Microbiota, Inflammation and Obesity

Abstract
Interactions between metabolism and immunity play a pivotal role in the development of obesity-associated chronic co-morbidities. Obesity involves impairment of immune function affecting both the innate and adaptive immune system. This leads to increased risk of infections as well as chronic low-grade inflammation, which in turn causes metabolic dysfunction (e.g. insulin resistance) and chronic disease (e.g. type-2 diabetes). Gut microbiota has emerged as one of the key factors regulating early events triggering inflammation associated with obesity and metabolic dysfunction. This effect seems to be related to diet- and obesity-associated changes in gut microbiota composition and to increased translocation of immunogenic bacterial products, which activate innate and adaptive immunity in the gut and beyond, contributing to an increase in inflammatory tone. Innate immune receptors, like Toll-like receptors (TLRs), are known to be up-regulated in the tissue affected by most inflammatory disorders and activated by both specific microbial components and dietary lipids.

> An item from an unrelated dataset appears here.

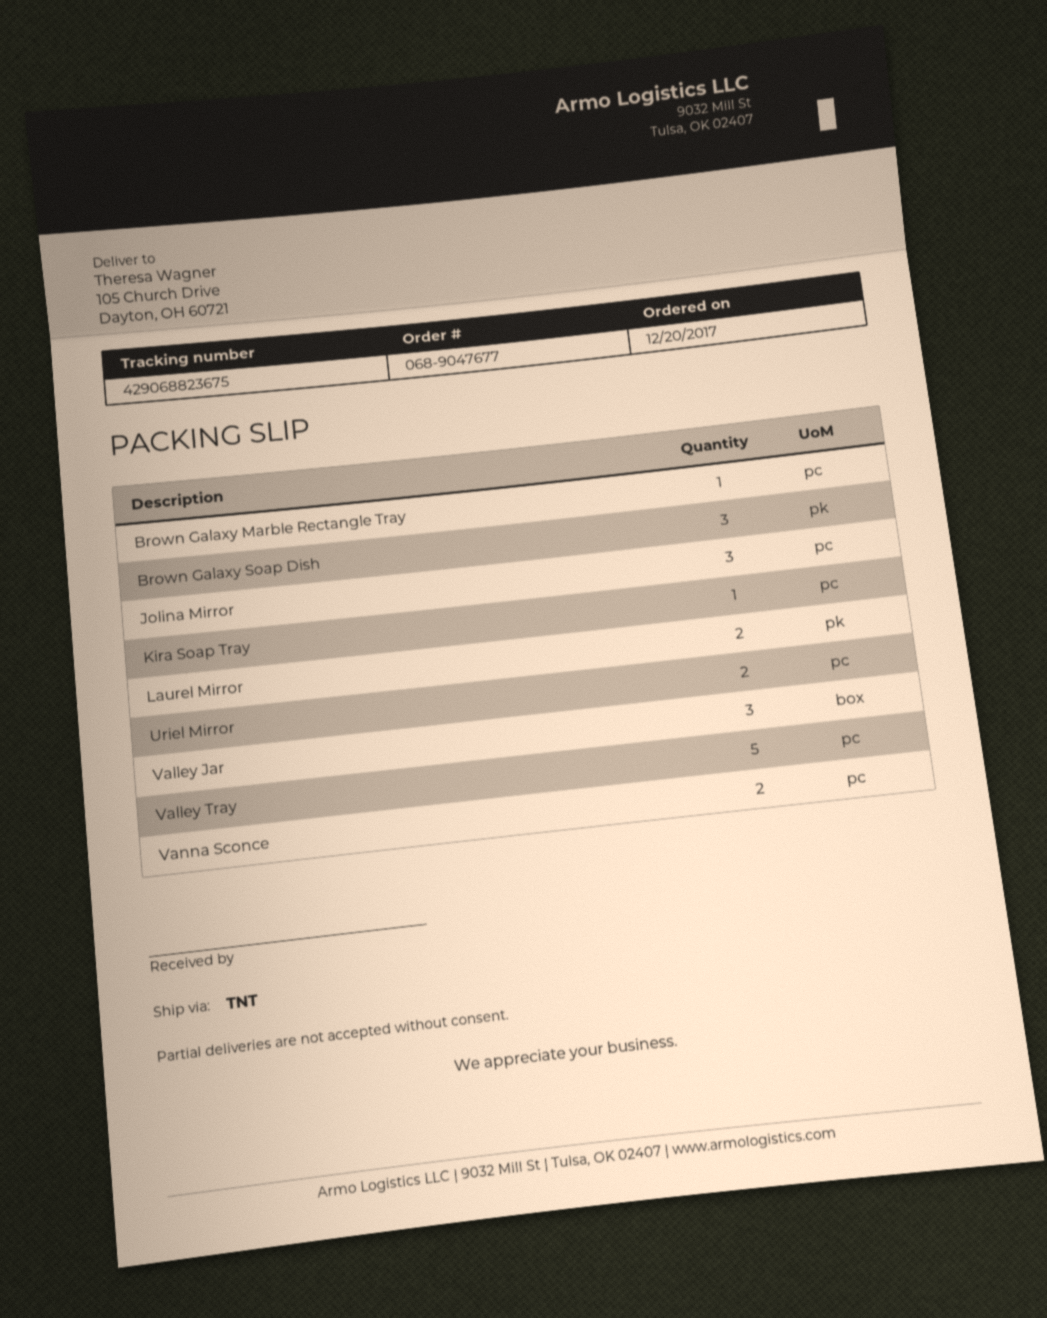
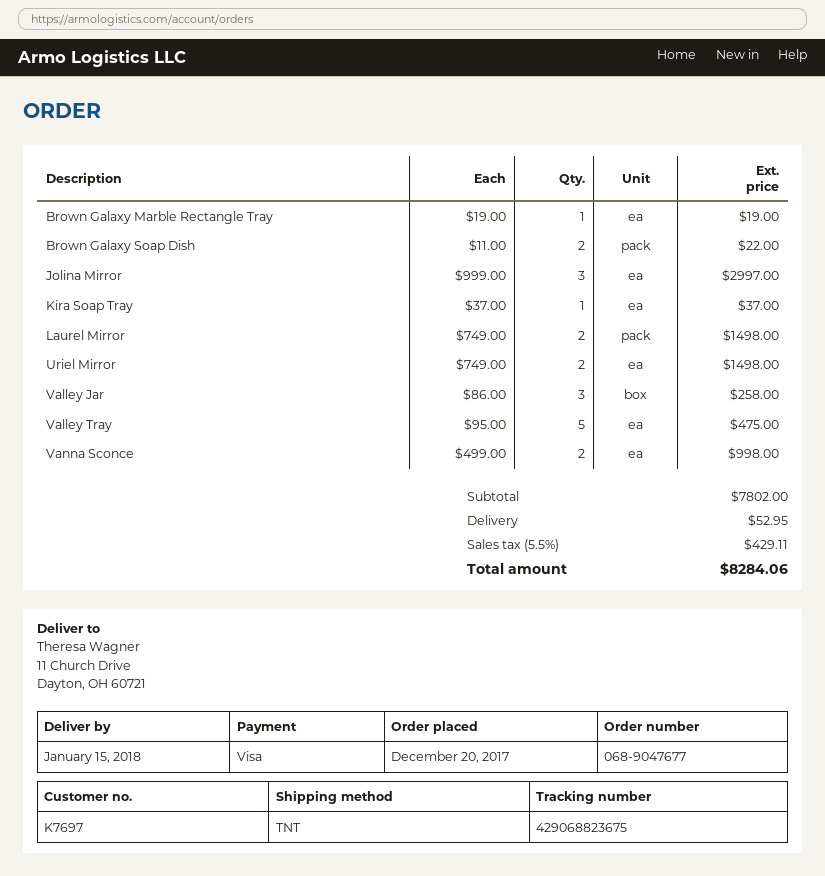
ship to: 105 Church Drive, Dayton, OH 60721 -> 11 Church Drive, Dayton, OH 60721
Brown Galaxy Soap Dish: 3 -> 2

This triggers several signaling transduction pathways (e.g. JNK and IKKβ/NF-κB), leading to inflammatory cytokine and chemokine (TNF-α, IL-1, MCP1) production and to inflammatory cell recruitment, causing insulin resistance. T-cell differentiation into effector inflammatory or regulatory T cells also depends on the type of TLR activated and on cytokine production, which in turn depends upon gut microbiota-diet interactions. Here, we update and discuss our current understanding of how gut microbiota could contribute to defining whole-body metabolism by influencing diverse components of the innate and adaptive immune system, both locally and systemically.